Indiana University

Research

Professional and legal issues

Malpractice

Many believe that our current medical liability system is broken, citing issues such as rising medical malpractice premiums, untimely and inequitable compensation for truly injured patients, and the questionable impact that litigation has on health care quality, cost, and access to care.  While research has been conducted on many different aspects of medical malpractice, it is uneven, and has often resulted in mixed findings.  In general, the majority of empirical research has either been conducted in aggregate or has focused on a small number of medical specialties which are viewed as having the highest level of risk for malpractice suits; these specialties include surgery, obstetrics and gynecology, radiology and emergency medicine.  Therefore, we do not really have a clear understanding of how our current medical liability system is impacting primary care specialties such as internal medicine, family practice, or pediatrics. 
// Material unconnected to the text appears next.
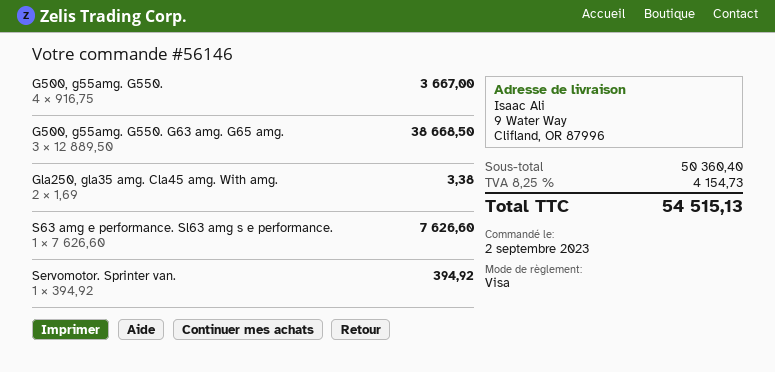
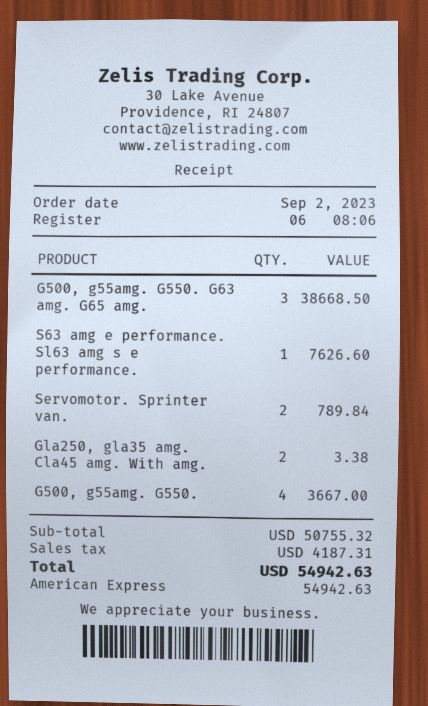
payment method: Visa -> American Express
Servomotor. Sprinter van.: 1 for 394.92 -> 2 for 789.84
subtotal: 50360.40 -> 50755.32
tax: 4154.73 -> 4187.31
total: 54515.13 -> 54942.63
CHPPR’s research in this area began by looking at the occurrence, frequency, types and results of malpractice claims involving pediatricians.  The initial findings were published in Pediatrics in an article entitled “Malpractice Claims Involving Pediatricians: Epidemiology and Etiology.”  This project utilized data from the Physician Insurers Association of America (PIAA), a trade association of medical malpractice insurance companies.  Although this database is not universally comprehensive, it does contain information not available in other sources such as the National Practitioner Data Bank.  This includes data such as information on claims that are not ultimately paid, and specialty of the defendant.  During a 20-year period (1985–2005), there were 214,226 closed claims reported to the PIAA data-sharing project.  Pediatricians accounted for 2.97% of these claims, making it 10th among the 28 specialties in terms of the number of closed claims. Pediatrics ranks 16th in terms of indemnity payment rate (28.13%).  The mean indemnity payment for pediatrics between 1985 and 2005 was $261,263 with a median payment amount of $100,000, making it the seventh highest out of the 28 specialties. These data also demonstrated that indemnity payments have been steadily increasing over time for pediatrics. Using 2005 dollar values, the mean indemnity paid in 1985 was $232,987 with a median payment of $65,287. This had increased to a mean indemnity payment of $395,997 in 2005 and a median payment of $270,000.  Only 5% of claims went to verdict, and only 20% of those claims (1% of claims overall) resulted in a verdict for the plaintiff.  The most common medical misadventure cited for pediatric claims was error in diagnosis, followed by no medical misadventure.  It is important to note, however, that significantly less of the no medical misadventure cases (only 6% of them) are actually paid.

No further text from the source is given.